Well, each to his own taste, but it wasn’t like that when Iggy and I used to fish for golf balls there. For one thing, I don't think it had eighteen holes; I seem to remember it as a nine-hole layout. For another thing, it was usually pretty empty, either because not many people in Brooklyn played golf in those days, or because it was not a very enticing spot at best.
The fact is, it smelled bad. They were reclaiming the swampy land all around it by filling it with refuse, and the smoldering fires in the refuse laid a black pall over the place. No matter when you went there, there was that dirty haze in the air around you, and in a few minutes you’d find your eyes smarting and your nose full of a curious acrid smell.
Not that we minded it, Iggy and I. We accepted it casually as part of the scenery, as much a part as the occasional Mack truck loaded with trash that would rumble along the dirt road to the swamp, its chain- drive chattering and whining as it went. The only thing we did mind sometimes was the heat of the refuse underfoot when we climbed over it. We never dared enter the course from the clubhouse side; the attendant there had once caught us in the pond trying to plunder his preserve, and we knew he had us marked. The back entrance may have been hotter, but it was the more practical way in.

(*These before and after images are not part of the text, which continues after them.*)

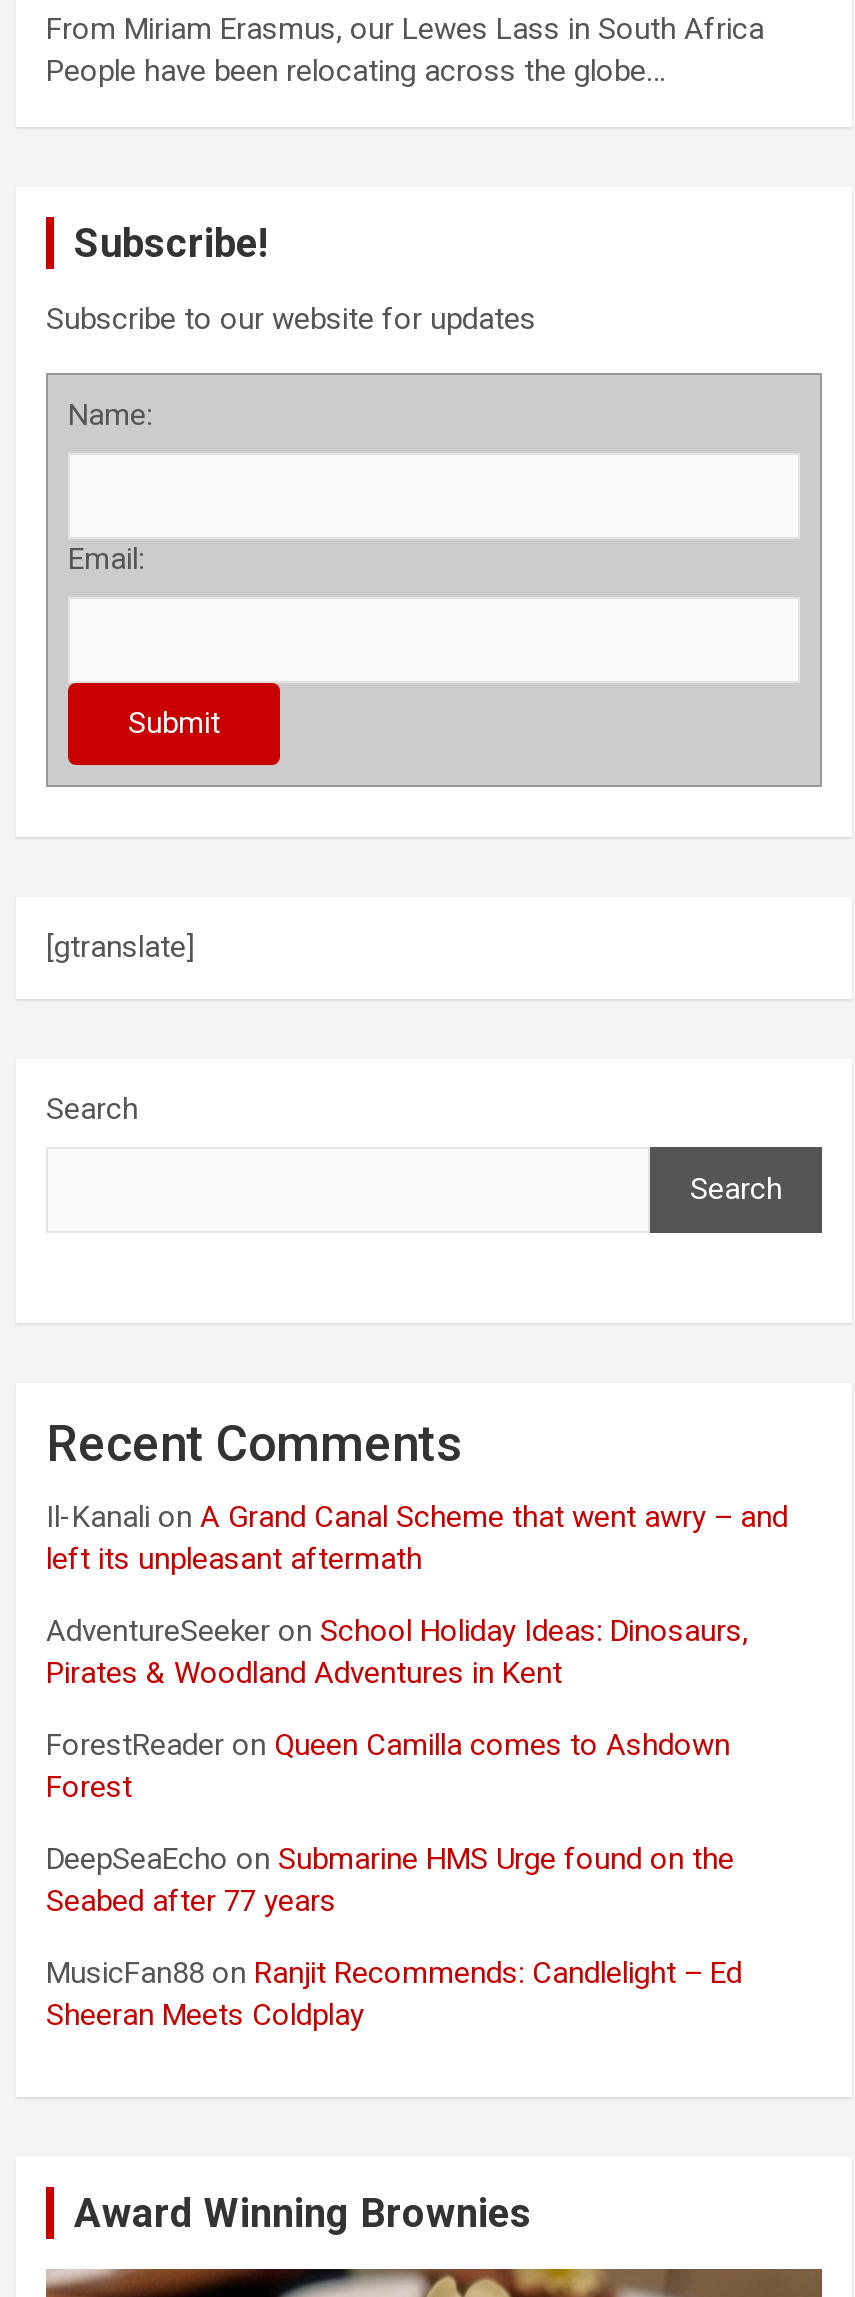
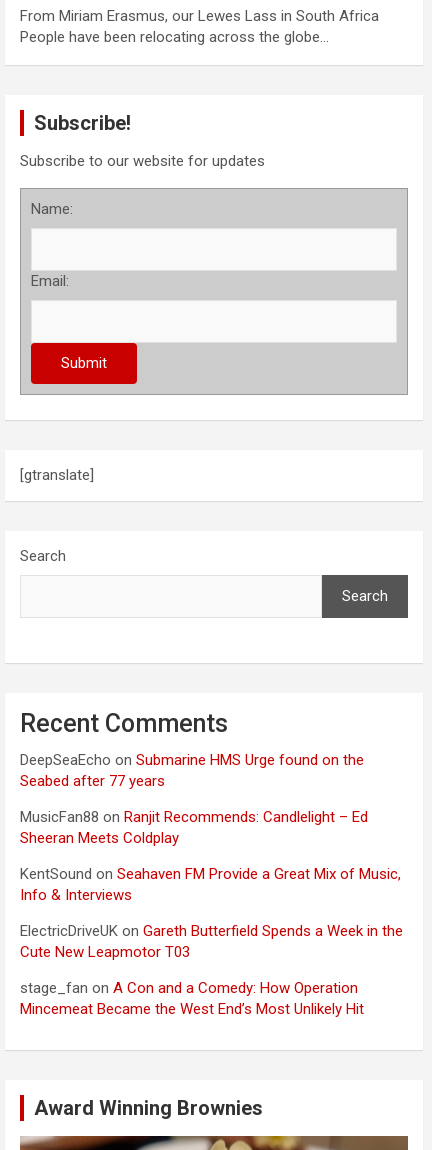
- Il-Kanali on A Grand Canal Scheme that went awry – and
- left its unpleasant aftermath
- AdventureSeeker on School Holiday Ideas: Dinosaurs,
- Pirates & Woodland Adventures in Kent
- ForestReader on Queen Camilla comes to Ashdown
- Forest

moved up: DeepSeaEcho on Submarine HMS Urge found on the | Seabed after 77 years | MusicFan88 on Ranjit Recommends: Candlelight – Ed | Sheeran Meets Coldplay

+ KentSound on Seahaven FM Provide a Great Mix of Music,
+ Info & Interviews
+ ElectricDriveUK on Gareth Butterfield Spends a Week in the
+ Cute New Leapmotor T03
+ stage_fan on A Con and a Comedy: How Operation
+ Mincemeat Became the West End’s Most Unlikely Hit
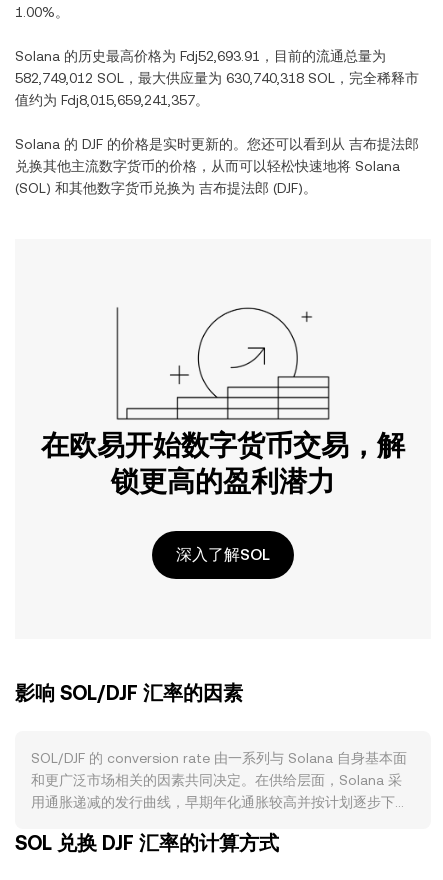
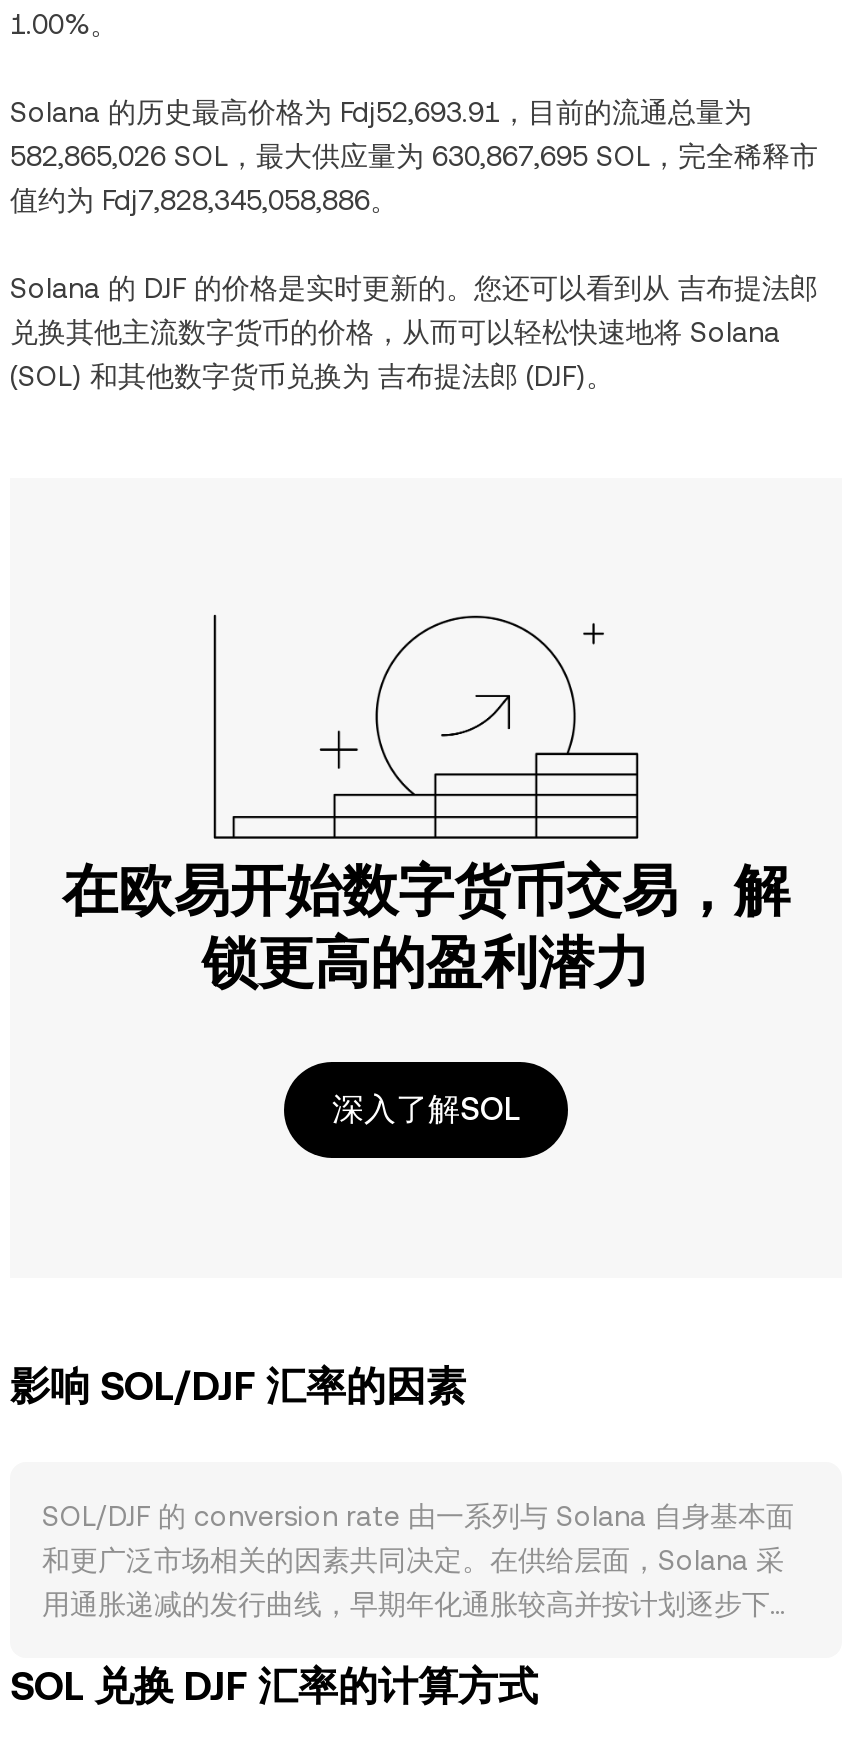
- 582,749,012 SOL，最大供应量为630,740,318 SOL，完全稀释市
+ 582,865,026 SOL，最大供应量为630,867,695 SOL，完全稀释市

- 值约为Fdj8,015,659,241,357。
+ 值约为Fdj7,828,345,058,886。
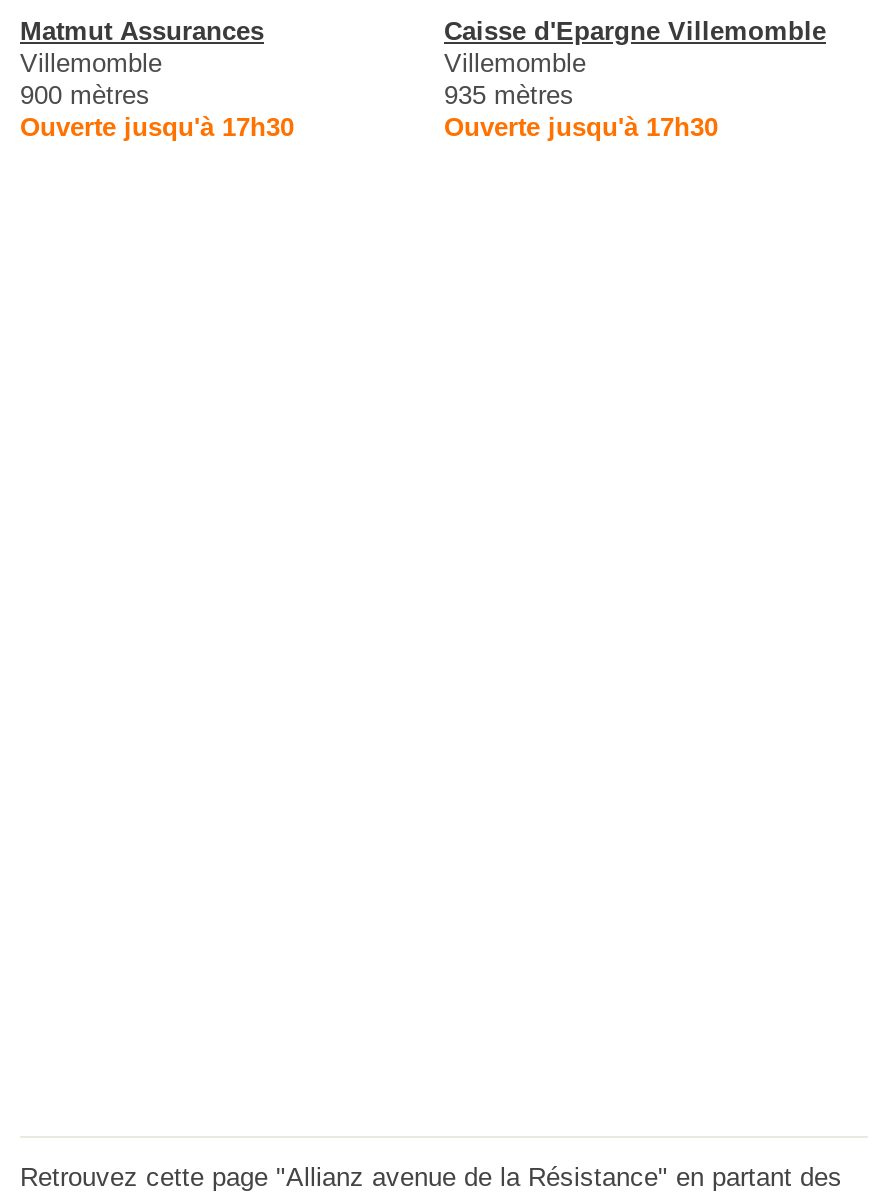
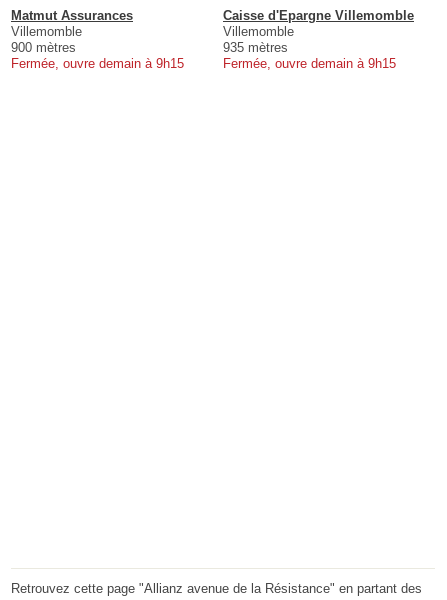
- Ouverte jusqu'à 17h30
+ Fermée, ouvre demain à 9h15

- Ouverte jusqu'à 17h30
+ Fermée, ouvre demain à 9h15
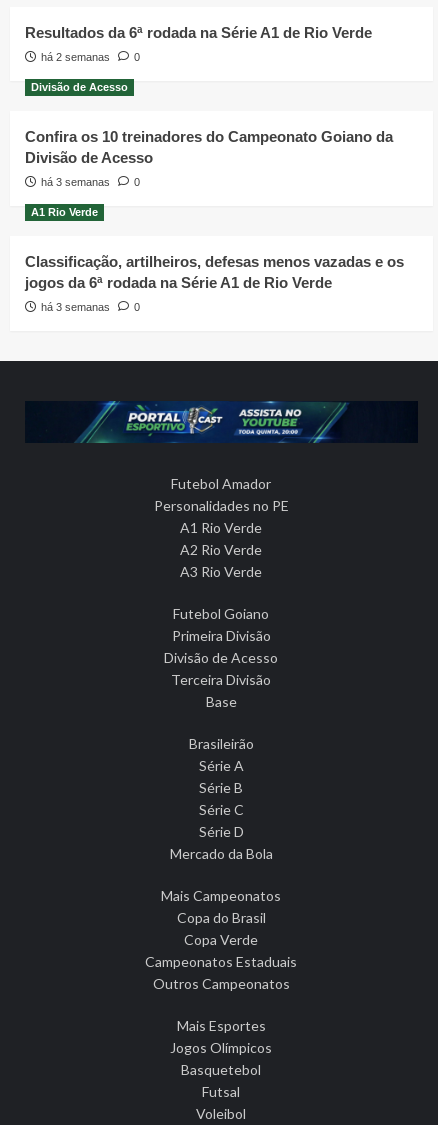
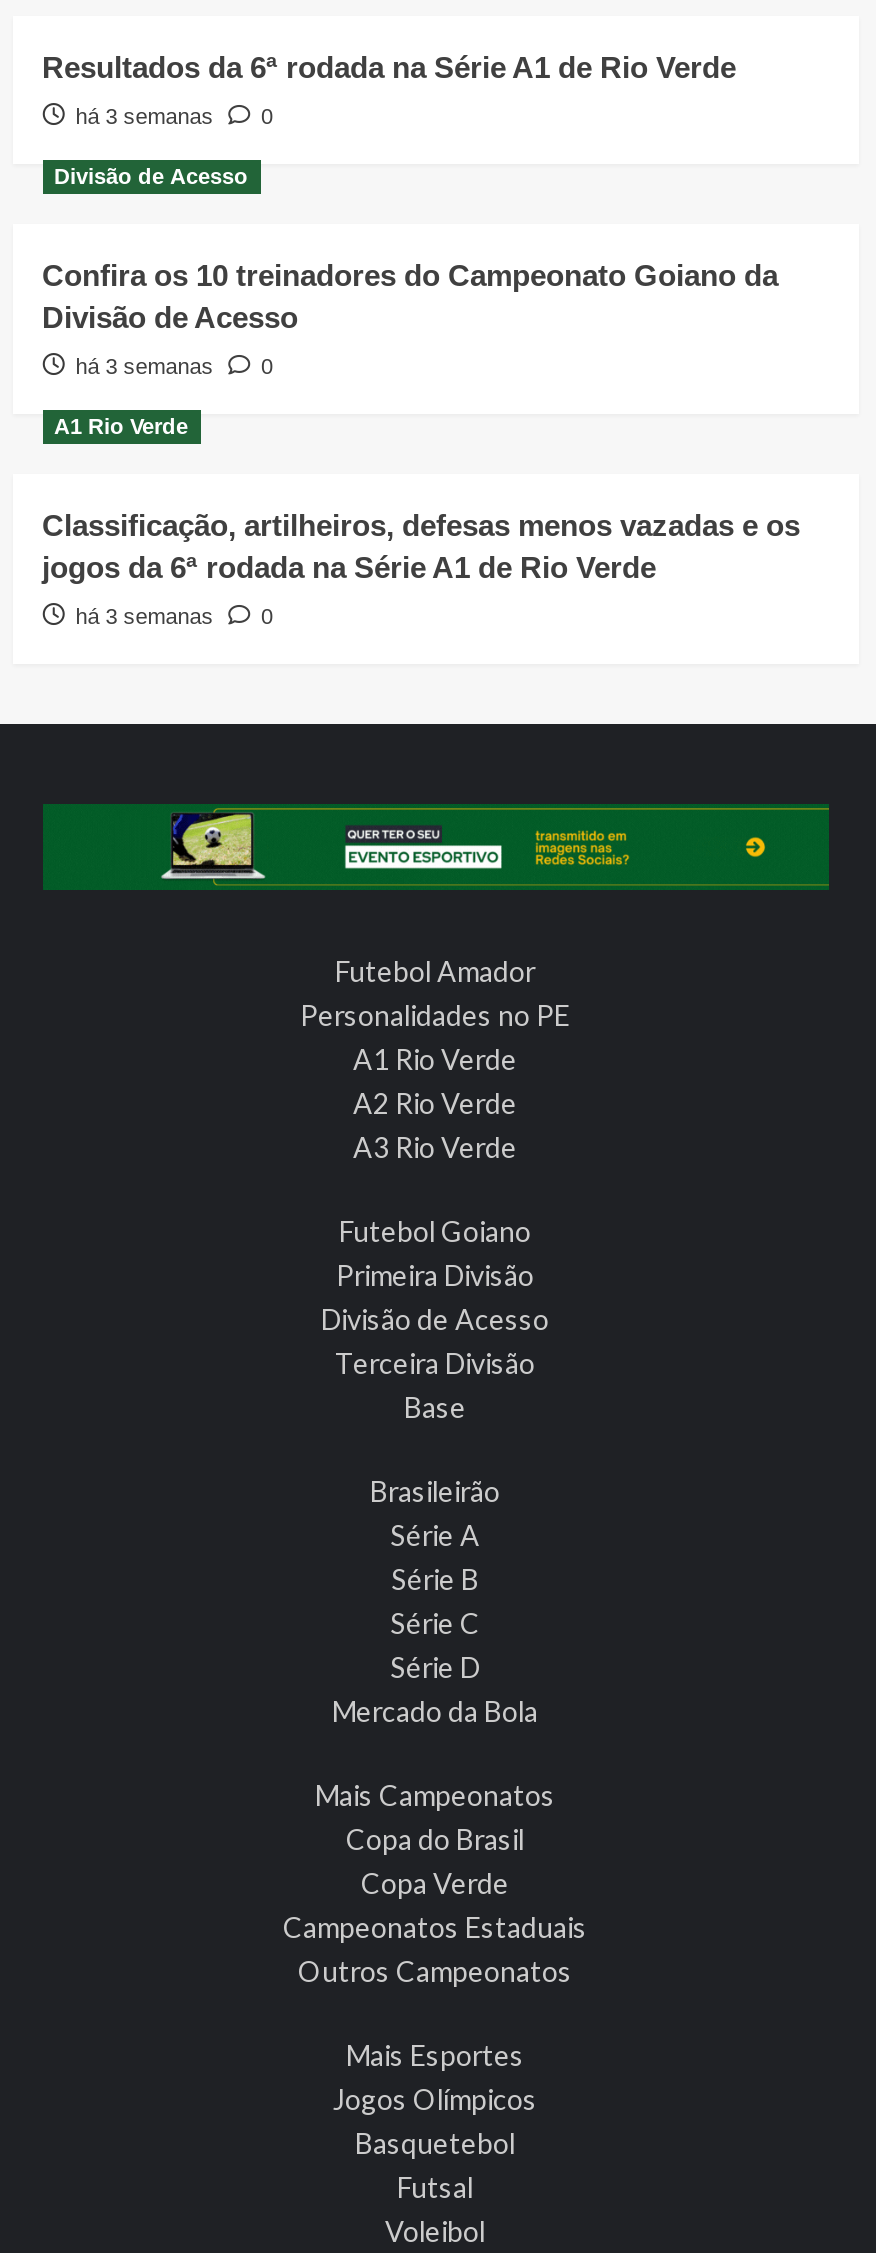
- há 2 semanas 0
+ há 3 semanas 0

- [image]
+ [image]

When we reached the pond there was no one else in sight. It was a hot, still evening with a flaming-red sun now dipping toward the horizon, and once we had our sneakers and stockings off—long, black cotton stockings they were—we wasted no time wading into the water. It fell good, too, as did the slick texture of the mud oozing up between my toes when I pressed down. I suspect that I had the spirit of the true fisherman in me then. The pleasure lay in the activity, not in the catch.
Still, the catch made a worthy objective, and the idea was to walk along with slow, probing steps, and to stop whenever you felt anything small and solid underfoot. I had just stopped short with the excited feeling that I had pinned down a golf ball in the muck when I heard the sound of a motor moving along the dirt track nearby. My first thought was that it was one of the dump trucks carrying another load to add to the mountain of fill, but then I knew that it didn’t sound like a Mack truck.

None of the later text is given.